In Defense of Reading (and Writing) for Fun

Melissa Caruso has just published her debut fantasy, The Tethered Mage, and we have a lot of good things to say about it. But if we have to describe it in a single word, that would could easily be “fun.” Today, Melissa joins us to push back at anyone who thinks reading fun books isn’t “serious” reading.

You know at least one of them: the kind of person who tries to draw a stark line between “Entertainment” and “Literature.” Teachers who don’t let graphic novels count toward kids’ weekly reading requirement. Professors who assign nothing but literary fiction in contemporary lit courses. That guy on the internet sneering at genre or YA books. People who dismiss romance novels as “beach reads.”

I have bad news for those folks: reading is entertainment. Books are fun. And seriously, that’s not a bad thing.
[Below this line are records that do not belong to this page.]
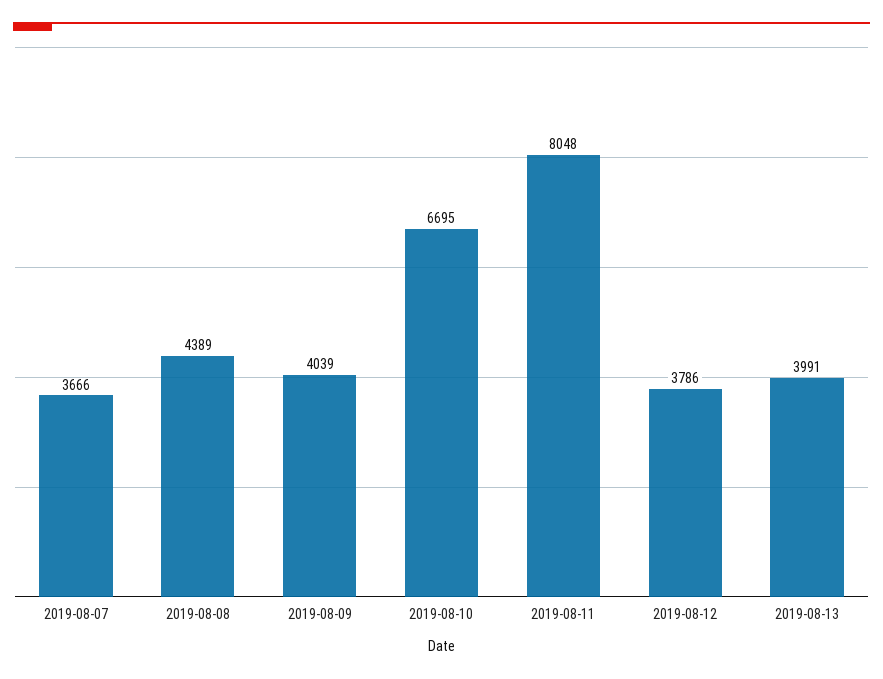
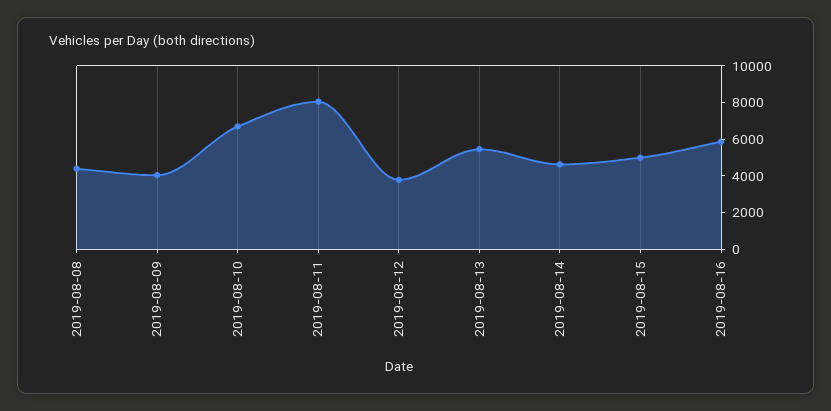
2019-08-07: 3666 -> none
2019-08-13: 3991 -> 5500
2019-08-14: none -> 4500
2019-08-15: none -> 5000
2019-08-16: none -> 6000

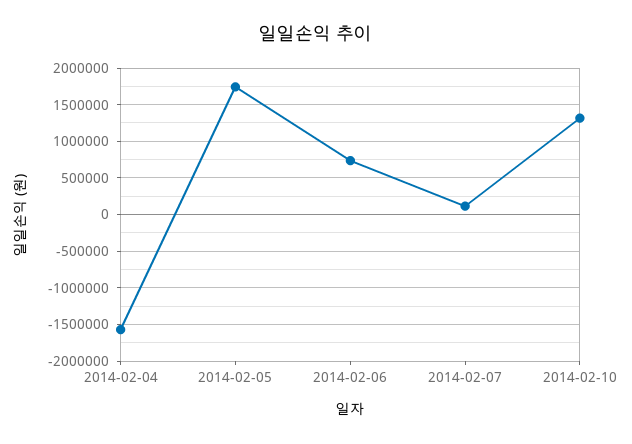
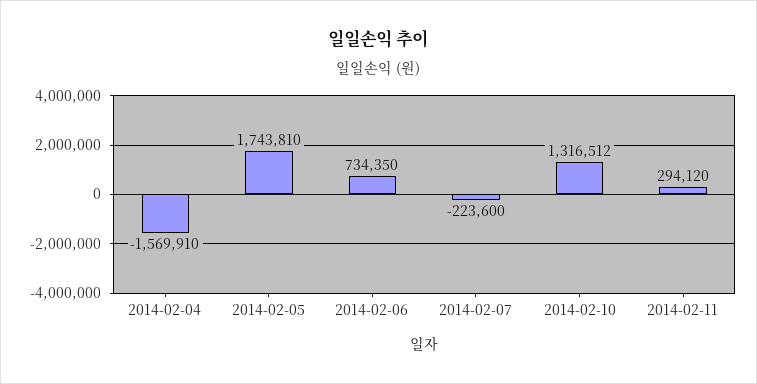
2014-02-07: 100000 -> -223600
2014-02-11: none -> 294120

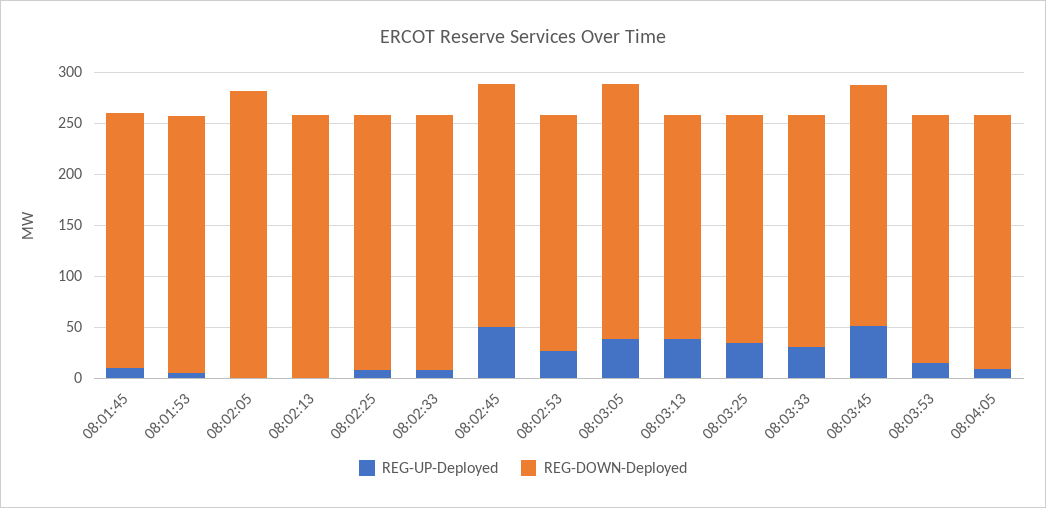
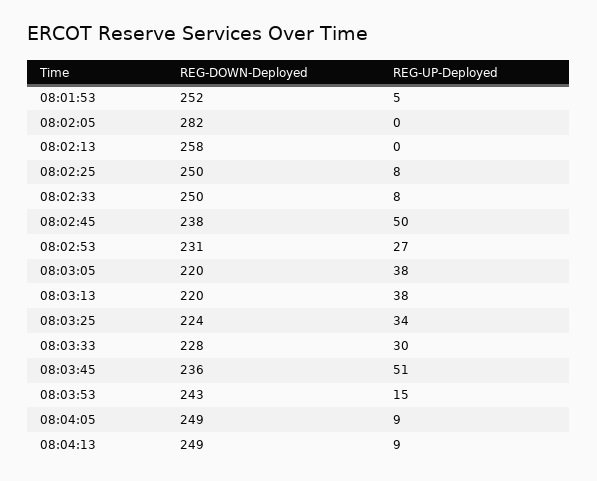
REG-UP-Deployed, 08:01:45: 10 -> none
REG-DOWN-Deployed, 08:01:45: 250 -> none
REG-DOWN-Deployed, 08:03:05: 250 -> 220
REG-DOWN-Deployed, 08:04:13: none -> 249
REG-UP-Deployed, 08:04:13: none -> 9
When I was a kid and told grownups I wanted to be a writer, they would smile indulgently and say, “Oh, so you want to write the next Great American Novel?” and I would look at them like they were nuts. No, I didn’t want to write the next Great American Novel. I wanted to write—and read—books with swordfights and dragons and adventure and magic. But I kept hearing, essentially, that if characters weren’t suffering family tragedies or spending long hours dwelling on the ennui of modern existence, it wasn’t really literature.

But as I learned more about the literary canon as an English major in college, I realized something. Shakespeare’s comedies (like A Midsummer Night’s Dream and The Tempest) have endured as well as his tragedies. Dickens wrote entertainment for the masses. Nobody looks down on War of the Worlds or Frankenstein for being genre fiction.
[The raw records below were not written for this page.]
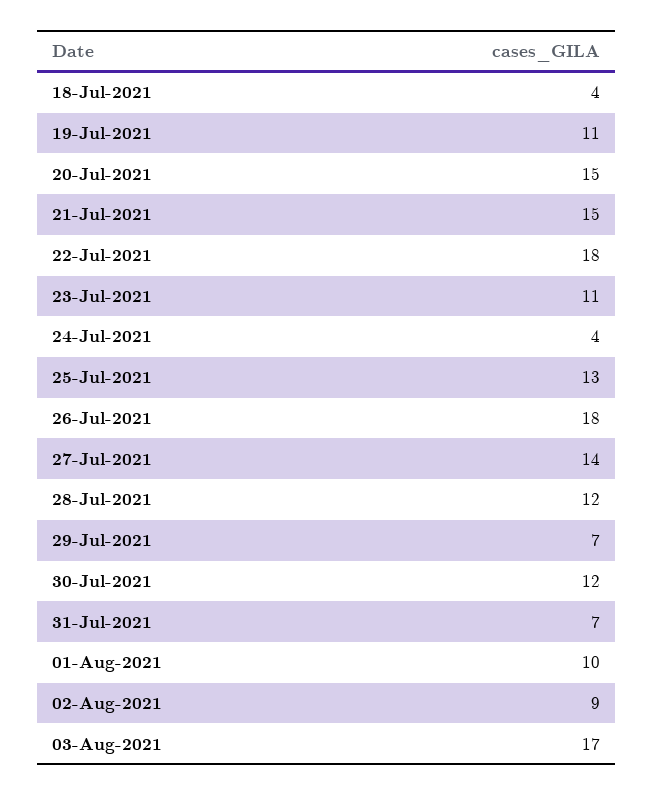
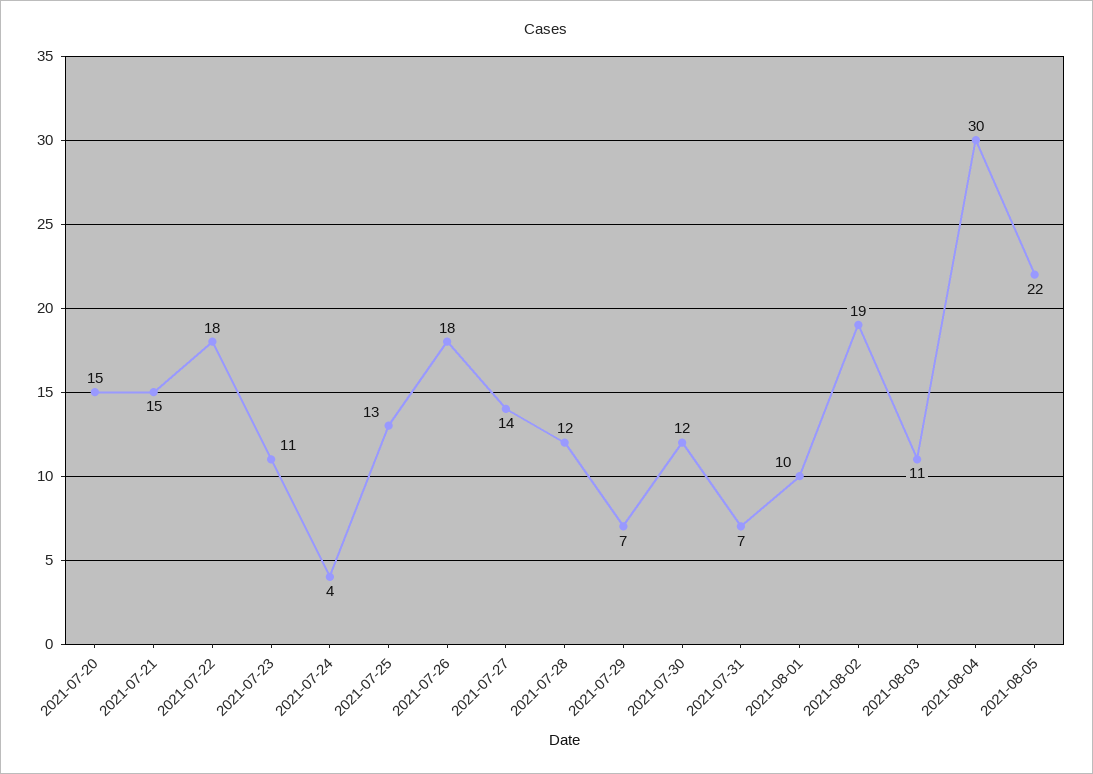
18-Jul-2021: 4 -> none
19-Jul-2021: 11 -> none
02-Aug-2021: 9 -> 19
03-Aug-2021: 17 -> 11
2021-08-04: none -> 30
2021-08-05: none -> 22

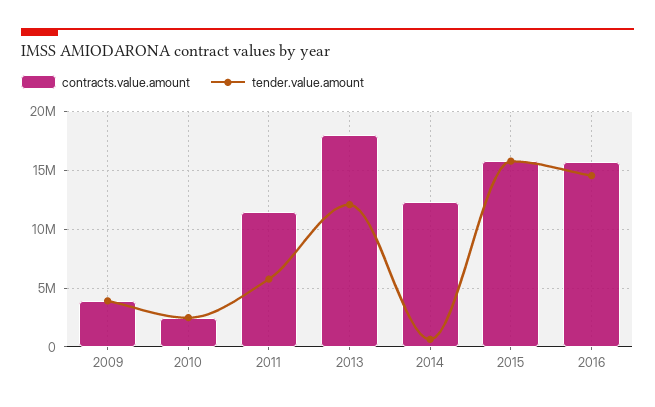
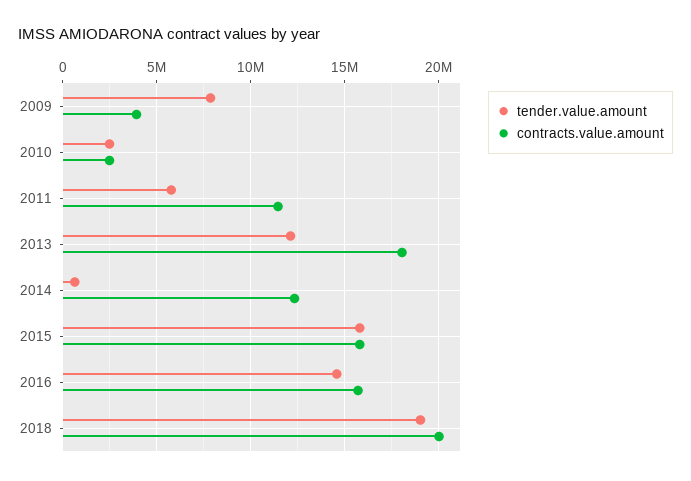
tender.value.amount, 2009: 4000000 -> 8000000
tender.value.amount, 2018: none -> 19000000
contracts.value.amount, 2018: none -> 20000000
The whole reason we’re still reading those books is that people enjoyed them. They were good stories, and fun to read (or watch, in the case of plays). They were (gasp!) entertainment.
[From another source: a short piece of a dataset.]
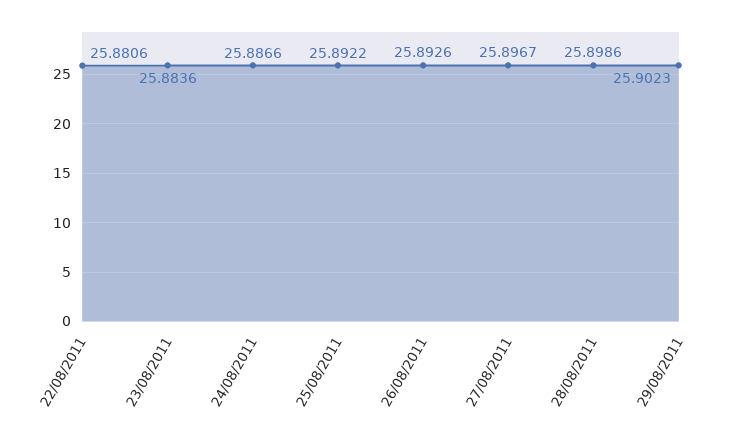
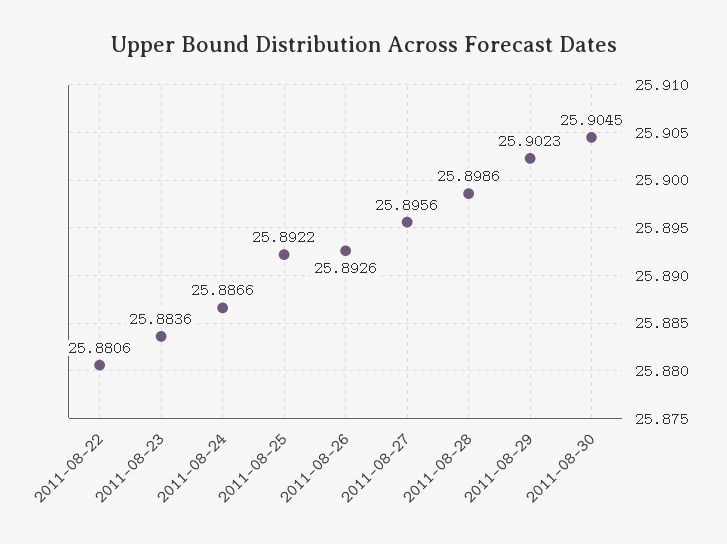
27/08/2011: 25.8967 -> 25.8956
2011-08-30: none -> 25.9045

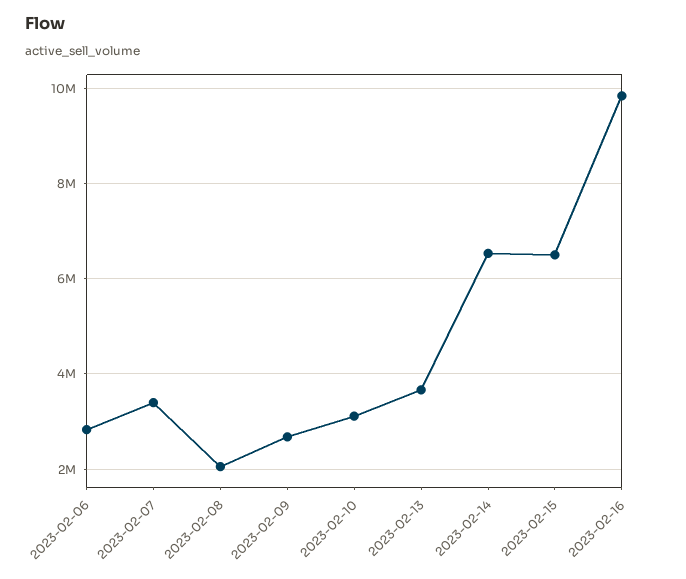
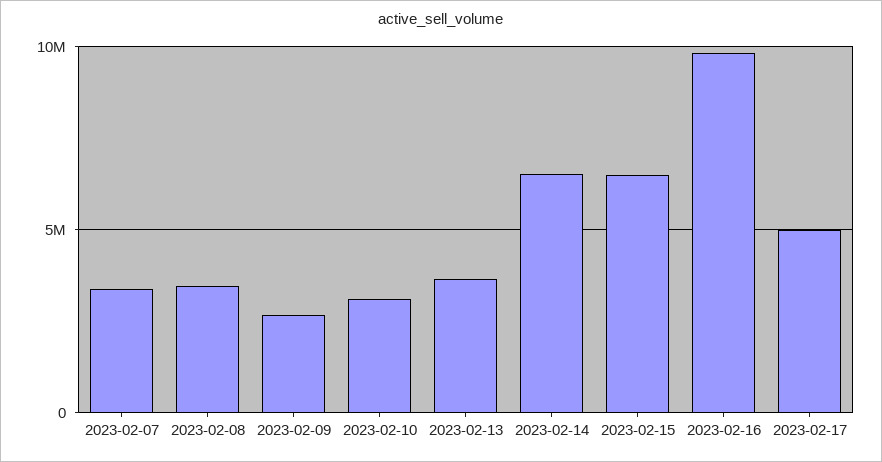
2023-02-06: 2800000 -> none
2023-02-08: 2000000 -> 3500000
2023-02-17: none -> 5000000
Now, there is nothing wrong with books that seek to edify or enlighten as well as entertain, and some amazing stories are dark and tragic, or difficult, or rooted in mundane life. It’s wonderful to read, love, and teach these works. But it makes absolutely no sense to elevate Jane Eyre as a classic while dismissing romance as trash, or to laud Romeo and Juliet as one of the greatest stories ever told while sneering at YA characters for falling instantly in love and making bad choices due to an excess of teen feelings.

I shouldn’t have needed to pretend to my professors that I wanted to write literary fiction when I really wanted to write fantasy. Happy endings don’t make a story somehow lesser than tragic ones.

Stories are great if they sound notes of truth in our hearts. We need ones that make us laugh just as much as ones that make us cry. Sometimes we need books that help us understand the real world, and sometimes we need ones that help us escape from it.

If lots of people love a book, then something in that story has touched a string on the invisible harp of human experience (even if the characters are elves or aliens). To dismiss a book as too lowbrow, too commercial, too weird, or too juvenile is to close off your own mind from authors that may one day, because of those very characteristics, be the next Poe, Dumas, or Austen. To reject time-worn tropes that appeal to the masses is to turn your back on the deep lore woven through our shared experience: the ancient tales that have inspired and comforted people by firelight for thousands of years, from the days our ancestors first started telling stories…and thereby changed the world.

When my daughter got her first migraine at the age of eleven, she lay in her bed with the lights out, miserable and in pain, waiting for the medicine to make a difference. All my love had no power to make her feel better. So I sat down with her, got out a dim flashlight, and started softly reading her a book. The author’s words wove a spell in the pitch-black room, wrapping mystery and magic around us both. She forgot that she hurt, forgot that she felt sick, and lost herself in the pure wondrous bliss of the story.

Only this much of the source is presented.